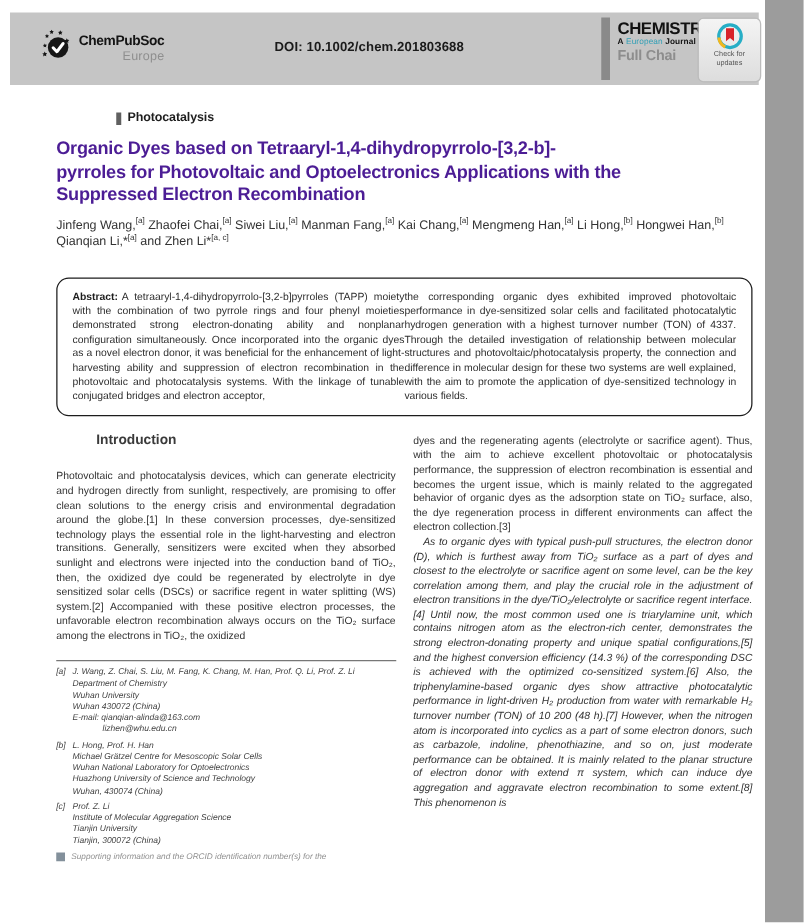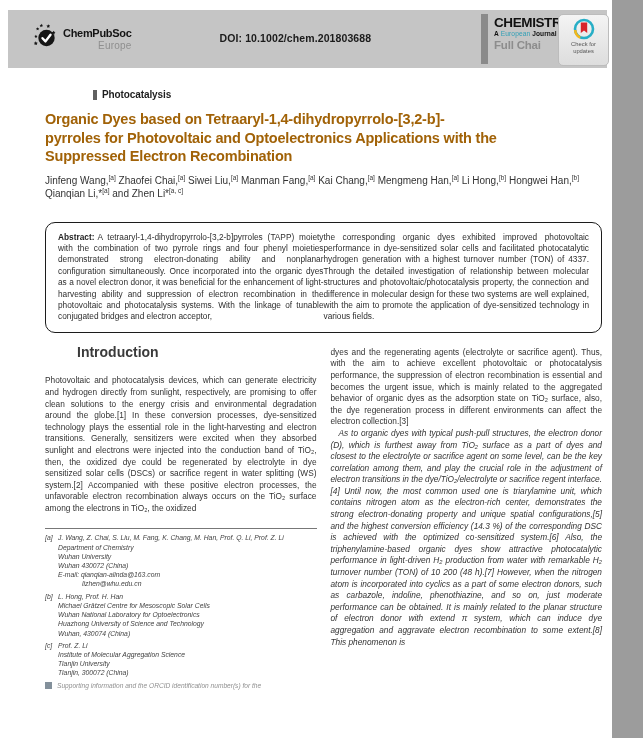--- a/index.html
+++ b/index.html
@@ -33,32 +33,32 @@
   .check-badge{position:absolute;left:550px;top:4px;width:49px;height:50px;
       background:linear-gradient(#f4f4f4,#dddddd);border:1px solid #bcbcbc;border-radius:5px;
       display:flex;flex-direction:column;align-items:center;justify-content:flex-start;cursor:pointer;}
   .check-badge svg{display:block;margin-top:3px;}
   .check-label{font-size:5.8px;color:#555;text-align:center;width:30px;line-height:1.25;margin-top:1px;}
   
   .content{position:absolute;left:45px;top:86px;width:557px;color:#333;}
   .section-row{display:flex;align-items:center;padding-top:3px;padding-left:48px;}
   .section-bar{width:4px;height:10px;background:#606060;margin-right:5px;}
   .section-label{font-weight:bold;font-size:10px;color:#1e1e1e;letter-spacing:-0.1px;}
-  .page-title{margin-top:10px;font-weight:bold;font-size:14.5px;line-height:18.5px;color:#a16207;letter-spacing:-0.2px;}
+  .page-title{margin-top:10px;font-weight:bold;font-size:14.5px;line-height:18.5px;color:#4c1d95;letter-spacing:-0.2px;}
   .authors{margin-top:8px;font-size:10px;line-height:13px;color:#333;width:540px;}
   .authors sup{font-size:6.5px;vertical-align:super;line-height:0;}
   
   .abstract-box{margin-top:22px;border:1.3px solid #1c1c1c;border-radius:10px;
       padding:9px 12px;display:flex;gap:0;}
   .abs-col{flex:1;font-size:8.3px;line-height:11.4px;text-align:justify;color:#2e2e2e;}
   .abs-label{font-weight:bold;margin-right:3px;color:#1d1d1d;}
   
   .intro{margin-top:14px;display:flex;gap:14px;}
   .col{flex:1;font-size:8.3px;line-height:11.6px;text-align:justify;color:#333;}
-  .intro-heading{font-weight:bold;font-size:14px;color:#3a3a3a;margin:0 0 17px 0;padding-left:32px;}
+  .intro-heading{font-weight:bold;font-size:11px;color:#3a3a3a;margin:0 0 17px 0;padding-left:32px;}
   .para{margin:0;}
   .para.indent{text-indent:8px;font-style:italic;}
   
   .fn-rule{border:none;border-top:0.8px solid #777;margin:14px 0 4px 0;}
   .footnotes{font-size:6.8px;line-height:9.2px;font-style:italic;color:#3f3f3f;text-align:left;}
   .fn-item{display:flex;margin-bottom:3px;}
   .fn-label{width:13px;flex:none;}
   .fn-lines{flex:1;}
   .fn-line.pad{padding-left:24px;}
   

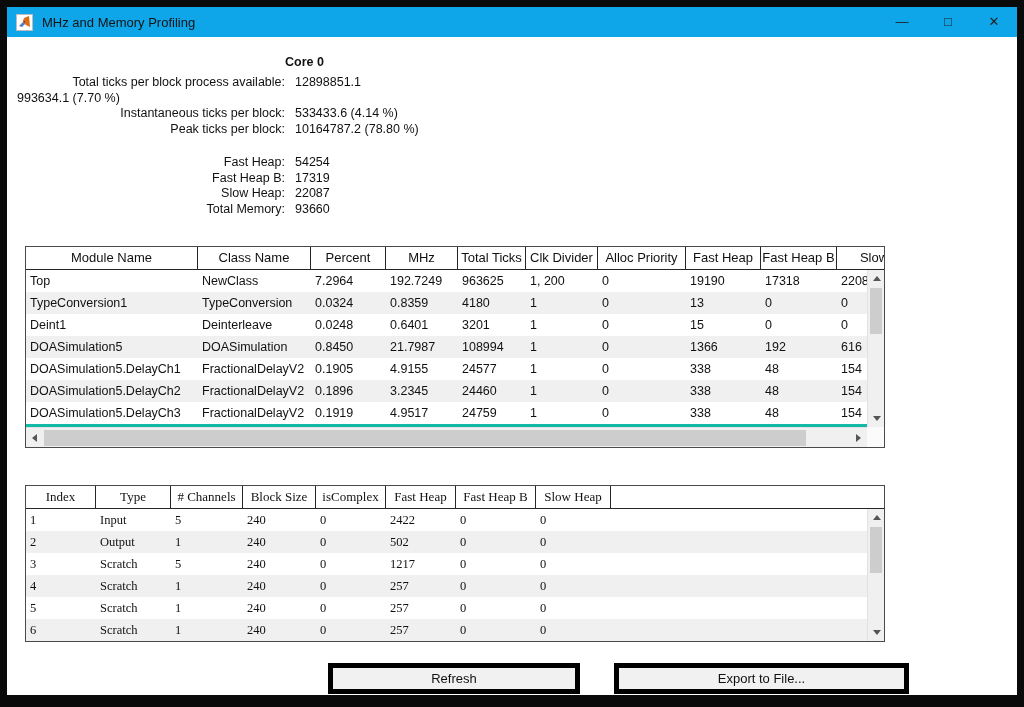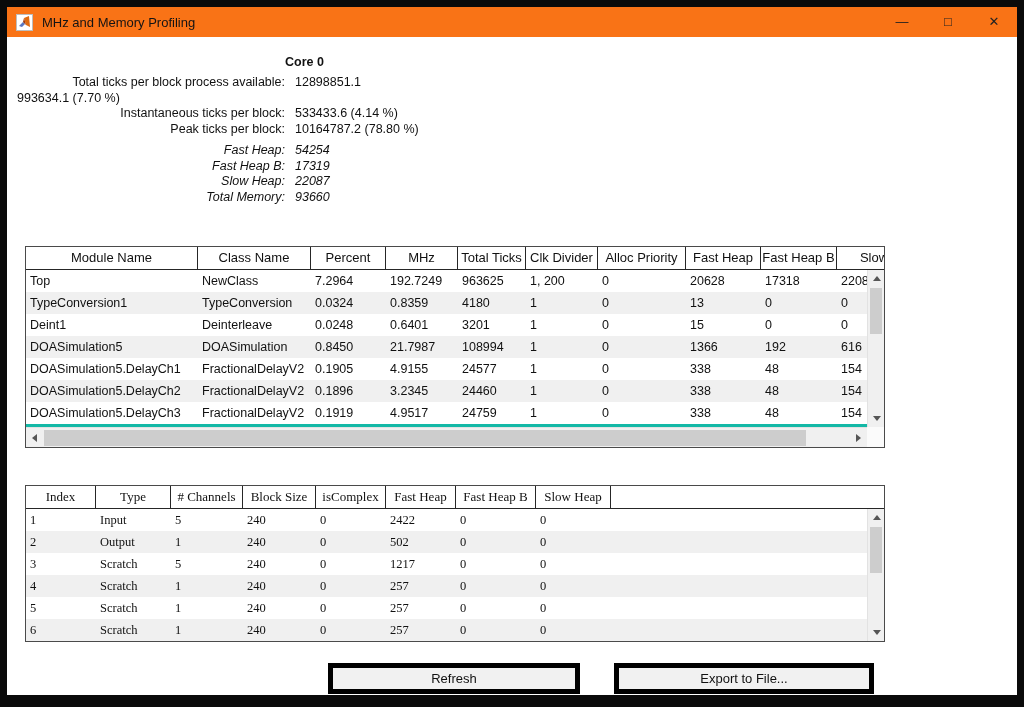--- a/index.html
+++ b/index.html
@@ -2,31 +2,31 @@
 <html><head>
 <meta charset="utf-8">
 <style>
   * { margin:0; padding:0; box-sizing:border-box; }
   html,body { width:1024px; height:707px; }
   body { font-family:"Liberation Sans", sans-serif; color:#111; }
   .screen { position:relative; width:1024px; height:707px; background:#0a0a0a; overflow:hidden; }
   .window { position:absolute; left:7px; top:7px; width:1010px; height:688px; background:#ffffff; }
 
   
-  .titlebar { display:flex; align-items:center; height:30px; padding-left:9px; background:#f97316; }
+  .titlebar { display:flex; align-items:center; height:30px; padding-left:9px; background:#0ea5e9; }
   .app-icon { width:17px; height:17px; margin-right:9px; display:inline-flex; }
   .title { font-size:13px; color:#141414; }
   .win-controls { margin-left:auto; display:flex; height:30px; }
   .wbtn { width:46px; height:30px; line-height:30px; text-align:center; font-size:13px; color:#222; cursor:default; }
 
   
   .core-title { position:absolute; left:278px; top:48px; font-size:12.5px; font-weight:bold; }
   .stats { position:absolute; left:0; font-size:12.5px; }
   .stats.ticks { top:68px; }
-  .stats.mem  { top:136px;font-style:italic; }
+  .stats.mem  { top:148px; }
   .stat-row { display:flex; height:15.5px; line-height:15.5px; }
   .stat-label { width:278px; text-align:right; }
   .stat-value { margin-left:10px; }
 
   
   .table { position:absolute; left:18px; width:860px; border:1px solid #4a4a4a; background:#14b8a6; font-size:12.5px; overflow:hidden; }
   .t1 { top:239px; height:202px; }
   .t2 { top:478px; height:157px;font-family:Liberation Serif, serif; }
   .thead { display:flex; height:23px; border-bottom:1px solid #262626; background:#fff; overflow:hidden; }
   .hcell { height:22px; line-height:22px; text-align:center; border-right:1px solid #262626; flex:0 0 auto; font-size:13px; white-space:nowrap; overflow:hidden; }
@@ -74,21 +74,21 @@
   .corner { position:absolute; right:0; bottom:0; width:17px; height:20px; background:#fbfbfb; }
   .tri { display:block; width:0; height:0; }
   .tri-up    { border-left:4px solid transparent; border-right:4px solid transparent; border-bottom:5px solid #555; }
   .tri-down  { border-left:4px solid transparent; border-right:4px solid transparent; border-top:5px solid #555; }
   .tri-left  { border-top:4px solid transparent; border-bottom:4px solid transparent; border-right:5px solid #555; }
   .tri-right { border-top:4px solid transparent; border-bottom:4px solid transparent; border-left:5px solid #555; }
 
   
   .buttons { position:absolute; left:321px; top:656px; display:flex; gap:34px; }
   .btn { width:252px; height:31px; background:#f1f1f1; border:5px solid #000000; font-family:"Liberation Sans", sans-serif; font-size:13px; color:#111; cursor:default; }
-  .btn.export { width:260px; }
+  .btn.export { width:295px; }
 
   .taskbar-strip { position:absolute; left:0; bottom:0; width:1024px; height:10px; background:#0a0a0a; }
 </style>
 </head>
 <body>
 
 <div class="screen">
   <div class="window">
 
     <div class="titlebar">
@@ -162,21 +162,21 @@
         </div>
       <div class="tbody">
           <div class="trow">
             <div class="cell">Top</div>
             <div class="cell">NewClass</div>
             <div class="cell">7.2964</div>
             <div class="cell">192.7249</div>
             <div class="cell">963625</div>
             <div class="cell">1, 200</div>
             <div class="cell">0</div>
-            <div class="cell">20628</div>
+            <div class="cell">19190</div>
             <div class="cell">17318</div>
             <div class="cell">2208</div>
           </div>
           <div class="trow">
             <div class="cell">TypeConversion1</div>
             <div class="cell">TypeConversion</div>
             <div class="cell">0.0324</div>
             <div class="cell">0.8359</div>
             <div class="cell">4180</div>
             <div class="cell">1</div>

*What is needed*.
Across the listing, how many lines contain "sans"? State the number and nothing else.

*Result*.
2